**TASK:**
Pull every line containing "viewBox" from the listing below.

:: DATA EXTRACT

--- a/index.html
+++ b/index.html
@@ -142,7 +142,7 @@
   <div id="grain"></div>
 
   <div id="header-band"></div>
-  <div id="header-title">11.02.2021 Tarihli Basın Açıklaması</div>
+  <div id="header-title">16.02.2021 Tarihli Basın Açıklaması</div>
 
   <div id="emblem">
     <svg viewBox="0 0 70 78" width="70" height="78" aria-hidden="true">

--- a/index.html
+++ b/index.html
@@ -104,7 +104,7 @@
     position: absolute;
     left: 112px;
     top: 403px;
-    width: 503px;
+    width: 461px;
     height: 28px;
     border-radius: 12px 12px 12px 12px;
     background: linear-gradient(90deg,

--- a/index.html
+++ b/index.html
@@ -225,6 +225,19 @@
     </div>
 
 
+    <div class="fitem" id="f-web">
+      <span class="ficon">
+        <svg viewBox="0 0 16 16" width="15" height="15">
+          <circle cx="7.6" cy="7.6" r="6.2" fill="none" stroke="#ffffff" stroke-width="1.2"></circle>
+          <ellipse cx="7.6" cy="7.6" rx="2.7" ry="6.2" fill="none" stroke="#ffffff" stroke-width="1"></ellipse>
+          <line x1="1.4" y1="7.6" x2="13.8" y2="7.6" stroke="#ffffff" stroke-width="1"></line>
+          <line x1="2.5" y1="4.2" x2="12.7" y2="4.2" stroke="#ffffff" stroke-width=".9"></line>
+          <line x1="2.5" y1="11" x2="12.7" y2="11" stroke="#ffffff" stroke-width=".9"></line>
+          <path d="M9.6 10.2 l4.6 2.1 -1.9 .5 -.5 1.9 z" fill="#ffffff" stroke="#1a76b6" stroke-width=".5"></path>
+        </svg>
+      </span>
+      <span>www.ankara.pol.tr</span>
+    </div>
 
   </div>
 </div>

::::
:: DATA EXTRACT

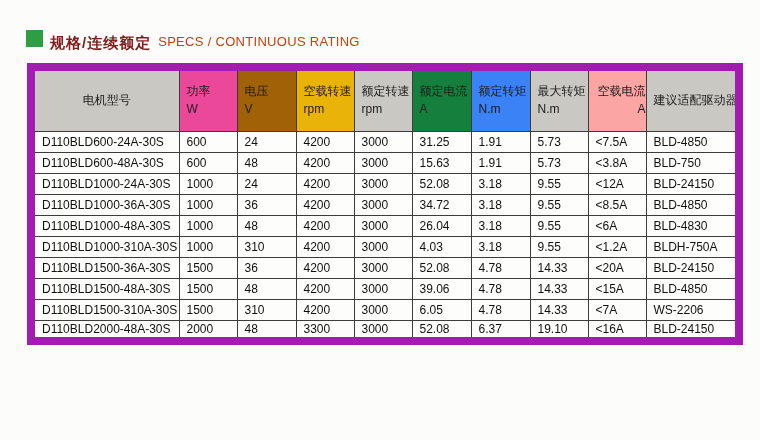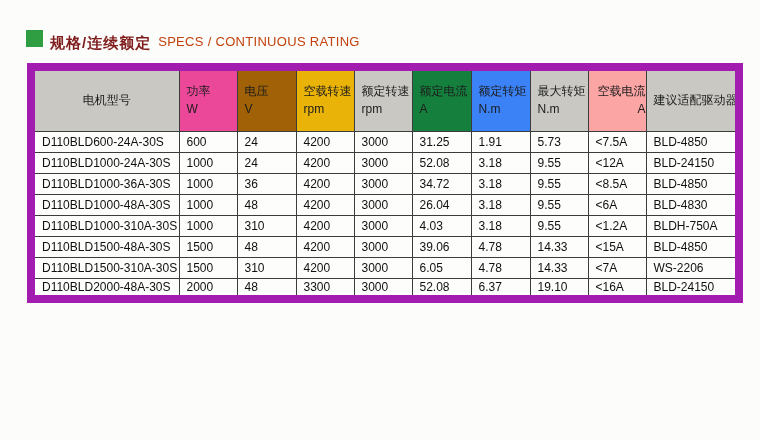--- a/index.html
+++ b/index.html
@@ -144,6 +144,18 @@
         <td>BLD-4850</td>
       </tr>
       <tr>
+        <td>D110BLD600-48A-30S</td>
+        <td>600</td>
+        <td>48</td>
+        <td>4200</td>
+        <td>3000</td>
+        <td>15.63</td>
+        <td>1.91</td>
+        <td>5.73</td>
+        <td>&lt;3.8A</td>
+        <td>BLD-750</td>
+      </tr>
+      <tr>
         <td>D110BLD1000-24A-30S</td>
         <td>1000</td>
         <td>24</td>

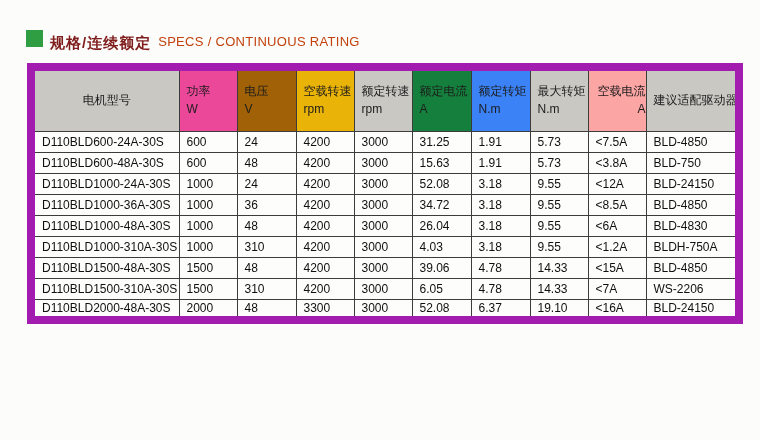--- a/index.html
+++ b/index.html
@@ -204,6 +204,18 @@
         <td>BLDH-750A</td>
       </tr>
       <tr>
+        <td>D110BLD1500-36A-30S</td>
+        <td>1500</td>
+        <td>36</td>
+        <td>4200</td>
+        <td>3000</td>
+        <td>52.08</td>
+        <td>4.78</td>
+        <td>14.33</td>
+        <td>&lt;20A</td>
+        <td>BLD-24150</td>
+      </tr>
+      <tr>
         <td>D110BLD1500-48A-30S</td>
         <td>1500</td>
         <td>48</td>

::::

**SOLUTION TO THE PROBLEM:**
     <svg viewBox="0 0 70 78" width="70" height="78" aria-hidden="true">
+        <svg viewBox="0 0 16 16" width="15" height="15">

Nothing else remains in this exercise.